カサハラ:最後は泣きながら描きました。いやあ……本当に大変だったんですよ。ただいつの時点で話が終わっていたとしても、結局最後に琳が消えていくっていう方向性だけは変わらなかったんです。アメリカ編ではBMAの総攻撃を受けてキーファに攫われた時点で終わるハズだったし。そう、本当は4巻の最後で終わらせるための伏線として、2巻に無理矢理キーファを出したんですよ。そうしたら結局絡む機会が無くなって、キーファの行きどころが無くなっちゃった(笑)。鬼頭莫宏(『ぼくらの』など)さんと飲んだときに「あのキーファは、やっちゃったでしょ」って言われました。「分かってないなあ、計算通りだよ」って強がりましたけどね(笑)。

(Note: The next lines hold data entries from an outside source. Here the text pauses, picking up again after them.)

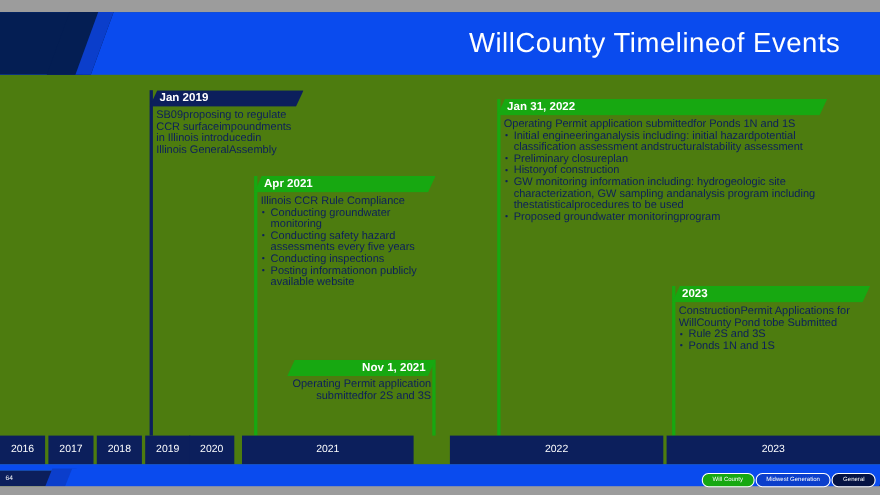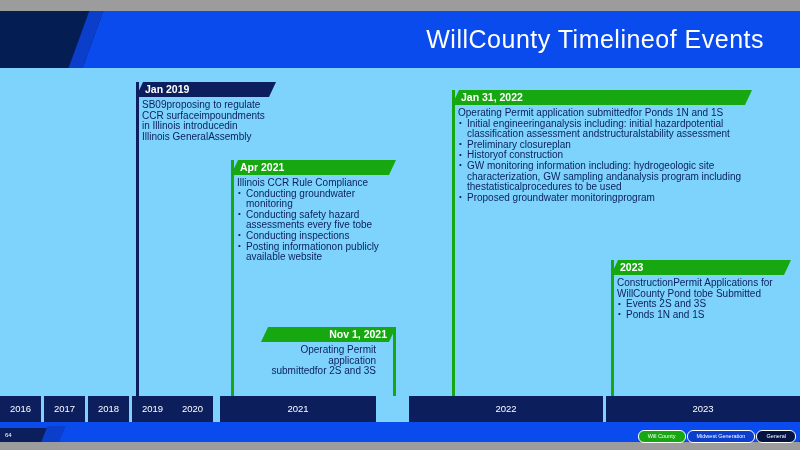--- a/index.html
+++ b/index.html
@@ -7,21 +7,21 @@
     background: #9c9c9c;
   }
   body {
     font-family: "Liberation Sans", sans-serif;
   }
   #slide {
     position: relative;
     width: 800px;
     height: 450px;
     overflow: hidden;
-    background: #7dd3fc;
+    background: #4d7c0f;
   }
   
   .top-strip {
     position: absolute; left: 0; top: 0;
     width: 800px; height: 11px;
     background: #9c9c9c;
   }
   
   .title-band {
     position: absolute; left: 0; top: 11px;
@@ -202,21 +202,21 @@
   </div>
 
   <div class="card" style="left:231px; top:160px; width:165px;">
     <div class="banner banner-green ribbon-left-notch">
       <span class="lbl" style="left:9px;text-align:right;">Apr   2021</span>
     </div>
     <div class="body" style="padding-left:6px;">
       <span class="lead">Illinois CCR Rule Compliance</span>
       <ul>
         <li>Conducting groundwater monitoring</li>
-        <li>Conducting safety hazard assessments every five tobe</li>
+        <li>Conducting safety hazard assessments every five years</li>
         <li>Conducting inspections</li>
         <li>Posting informationon publicly available website</li>
       </ul>
     </div>
   </div>
 
   <div class="card" style="left:452px; top:90px; width:300px;">
     <div class="banner banner-green ribbon-left-notch">
       <span class="lbl" style="left:9px;">Jan  31, 2022</span>
     </div>
@@ -233,31 +233,31 @@
   </div>
 
   <div class="card" style="left:611px; top:260px; width:180px;">
     <div class="banner banner-green ribbon-left-notch">
       <span class="lbl" style="left:9px;">2023</span>
     </div>
     <div class="body" style="padding-left:6px;">
       <span>ConstructionPermit Applications for</span><br>
       <span>WillCounty Pond tobe Submitted</span>
       <ul>
-        <li>Events 2S and 3S</li>
+        <li>Rule 2S and 3S</li>
         <li>Ponds 1N and 1S</li>
       </ul>
     </div>
   </div>
 
   <div class="card" style="left:261px; top:327px; width:135px; text-align:right;">
     <div class="banner banner-green" style="clip-path: polygon(7px 0, 100% 0, calc(100% - 7px) 100%, 0 100%);">
       <span class="lbl" style="right:9px;">Nov  1, 2021</span>
     </div>
-    <div class="body" style="padding-right:20px;">
+    <div class="body" style="padding-right:4px;">
       <span>Operating Permit application</span><br>
       <span>submittedfor 2S and 3S</span>
     </div>
   </div>
 
   <div class="axis">
     <div class="yr" style="left:0px;   width:41px;">2016</div>
     <div class="yr" style="left:44px;  width:41px;">2017</div>
     <div class="yr" style="left:88px;  width:41px;">2018</div>
     <div class="yr" style="left:132px; width:41px;">2019</div>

──キーファと言えば、あの変装シーンはルパンですよね?

カサハラ:その通りです。実はあれ、ライドバックよりオーバーテクノロジーです(笑)。ただ、あのシーンでキーファの銀髪がなびくかなびかないかで、結構編集さんと揉めたんですよ。「それはあり得ないですよ、カサハラさん」って言われて。でもね、漫画ですから。漫画の世界では、頑張ればマッチ棒で空を飛ぶことだってできるんです!

──そうですね!

カサハラ:結局あのシーンに関する苦情は1つも寄せられませんでしたね。漫画大国日本の偉大さを実感しました(笑)。で、話は戻るんですがアメリカ編の後、しょうこ編で終わるという選択肢もあったんですよ。むしろあの時点で僕のなかの『RIDEBACK』は終わっていて、アニメに喩えればエンディングのスタッフロールの背景でしょうこ編が流れている、くらいの感覚だったんです。でも編集さんに「最後にちょっと琳を出してくれればそれで良いですよ」って言われて軽い気持ちで登場させてみたら、そこから更に3巻も続いてしまった(笑)。いやあ、本当に琳には振り回されましたよ。